|Regular Expressions: Pocket Primer|
|Written by Alex Armstrong|
Author: Oswald Campesato
We all know that regular expressions are useful but they also have a reputation for being difficult. The problem is partly that there are so many different symbols with slightly different meanings in different languages. Even in this web oriented day and age a pocket book that lets you find out the details you need seems like a good idea.
Chapter one deals with more less the whole idea of a regular expression. It does it by presenting sections that deal with "working with x" where x is some metacharacter or other. The is no background on the basic idea of a regular expression i.e. a type of grammar. It treats the problem as one of working your way though increasingly specialized metacharacters. I don't particularly like this approach but another reader might.
Chapter 2 is a set of common examples - phone numbers, zip codes, email addresses and so on. For many readers this might well be the most valuable part of the book. It also introduces the idea of capture and back references which personally I consider to be the point at which regular expressions become truly complicated. I would have preferred a more focused look at the idea of capture and groups. The section on testing also got me excited - I've wanted to know how to test a regular expression for a long time. I still want to know.
It is also generally held that Perl, Java and Python use a regular expression syntax that is very close. The bash syntax or more accurately the POSIX regular expression syntax is the big alternative and also used by C and C++. I think there might be a better way to summarize the variations in regular expressions across languages.

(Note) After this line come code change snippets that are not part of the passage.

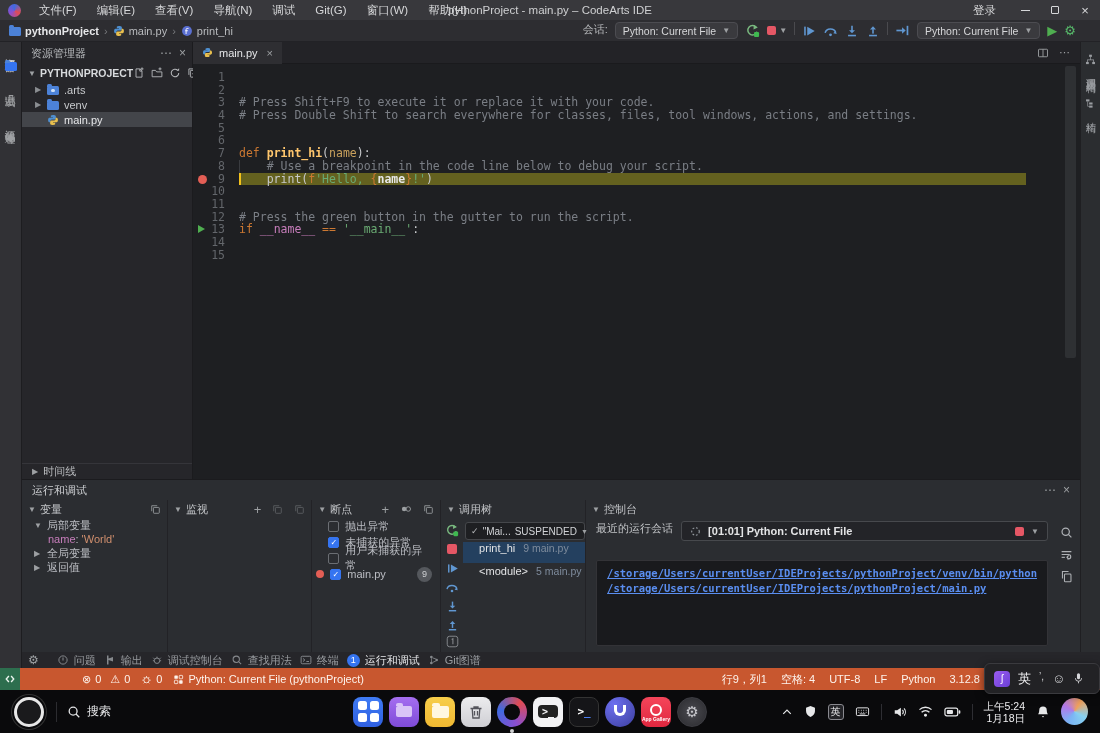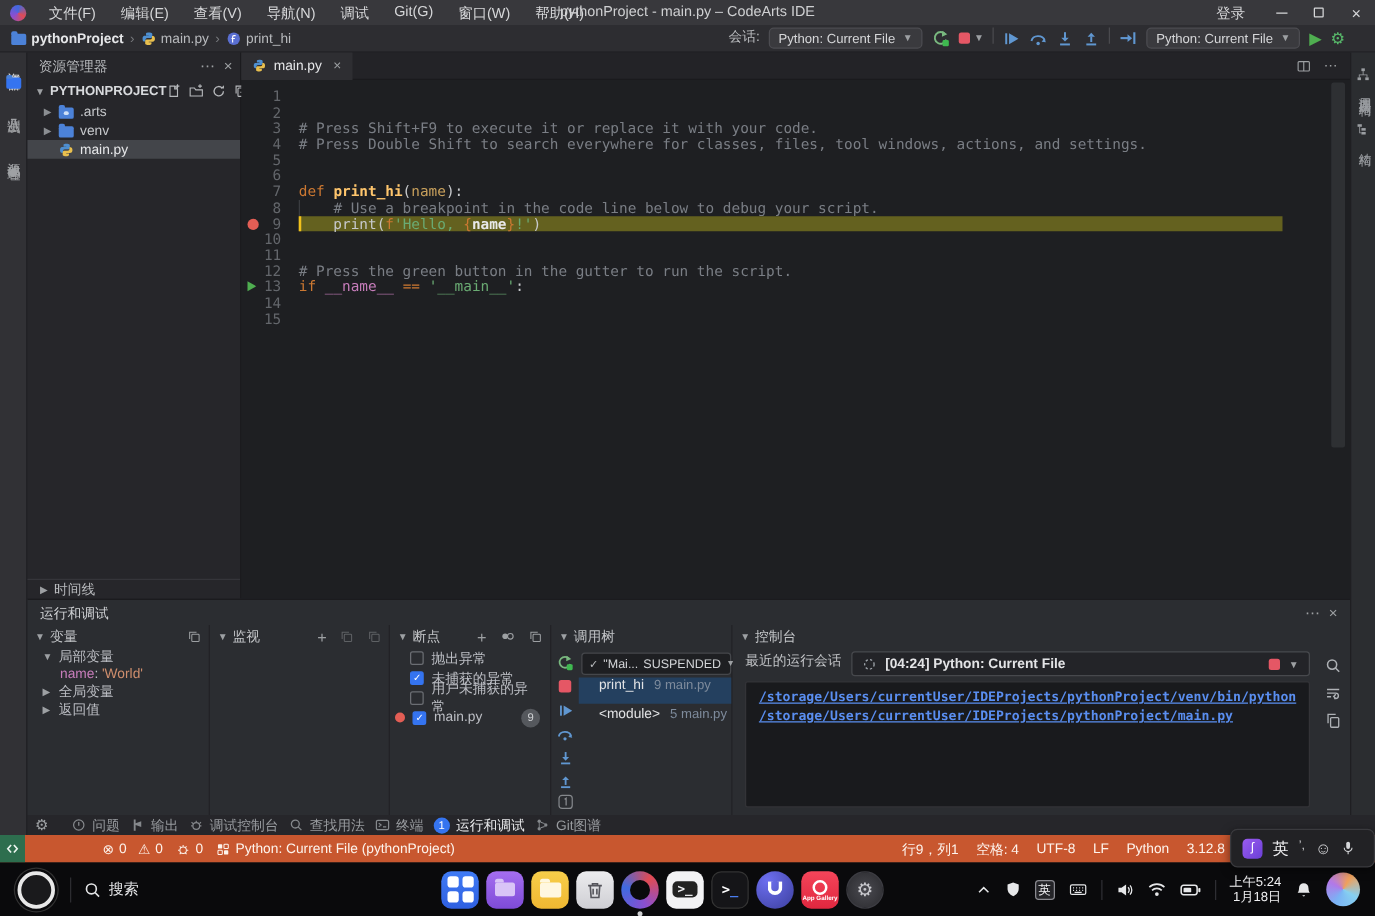--- a/index.html
+++ b/index.html
@@ -112,21 +112,21 @@
 .frame.sel{background:#24405f}
 .fname{color:#e2e3e5}.floc{color:#7e8b9c;font-size:10.5px}
 
 #console-col{flex:1;border-right:none!important}
 #con-wrap{display:flex;height:100%}
 #con-main{flex:1;display:flex;flex-direction:column;padding:3px 6px 6px 10px;min-width:0}
 #con-row1{display:flex;align-items:flex-start;gap:8px}
 #recent-label{color:#c2c4c7;flex:none}
 #con-dd{flex:1;height:20px;background:#232428;border:1px solid #47494d;border-radius:3px;display:flex;align-items:center;gap:7px;padding:0 8px;color:#e3e4e6}
 #con-dd .sess{font-weight:bold;flex:1;white-space:nowrap;overflow:hidden}
-#con-out{margin-top:4px;flex:1;background:#191a1d;border:1px solid #333337;border-radius:2px;padding:5px 10px;overflow:hidden}
+#con-out{margin-top:19px;flex:1;background:#191a1d;border:1px solid #333337;border-radius:2px;padding:5px 10px;overflow:hidden}
 #con-out .link{display:block;color:#5a8ef0;font-family:"DejaVu Sans Mono",monospace;font-size:10.5px;line-height:15px;text-decoration:underline;font-weight:bold;white-space:nowrap}
 #stdin{margin-top:6px;height:18px;background:transparent;border:1px solid #3f4144;border-radius:3px;color:#c7c9cc;padding:0 8px;font-family:"Liberation Sans",sans-serif;font-size:11px;outline:none;width:100%}
 #stdin::placeholder{color:#6f7277}
 #con-rail{width:26px;display:flex;flex-direction:column;align-items:center;gap:9px;padding-top:8px;color:#aeb1b5}
 
 
 #paneltabs{position:absolute;left:22px;top:652px;width:1078px;height:16px;background:#26262a;display:flex;align-items:center;gap:18px;padding-left:6px;color:#989b9f}
 .ptab{display:flex;align-items:center;gap:5px}
 .ptab.active{color:#e8e9eb}
 .badge1{width:13px;height:13px;border-radius:50%;background:#3574f0;color:#fff;font-size:9px;display:flex;align-items:center;justify-content:center}
@@ -637,21 +637,21 @@
         <div id="con-wrap">
           <div id="con-main">
             <div id="con-row1">
               <span id="recent-label">最近的运行会话</span>
               <div id="con-dd">
                 <span class="ic">
                     <svg width="11" height="11" viewBox="0 0 16 16">
                       <circle cx="8" cy="8" r="5.5" fill="none" stroke="#9aa0a6" stroke-width="1.6" stroke-dasharray="2.6 2.6"></circle>
                     </svg>
                   </span>
-                <span class="sess">[04:24] Python: Current File</span>
+                <span class="sess">[01:01] Python: Current File</span>
                 <span class="stopsq"></span>
                 <span style="font-size:8px;color:#9da0a3">▼</span>
               </div>
             </div>
             <div id="con-out">
                 <span class="link">/storage/Users/currentUser/IDEProjects/pythonProject/venv/bin/python</span>
                 <span class="link">/storage/Users/currentUser/IDEProjects/pythonProject/main.py</span>
               </div>
           </div>
           <div id="con-rail">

This is a book packed with lots of examples and, even better, useful examples. It doesn't really manage to make regular expressions simpler to understand, however. There is a lot of logic behind how regular expression work and this isn't made particularly clear. A pocket primer probably should have lots of tables and charts summarizing how things work and this one doesn't. The final chapters, focusing on different languages are, of course, only going to be useful if the languages are ones you use.
This isn't a bad book but it is one that is likely to be useful only to a very specific group of readers. Writing a really good book on regular expressions is probably much harder than it seems.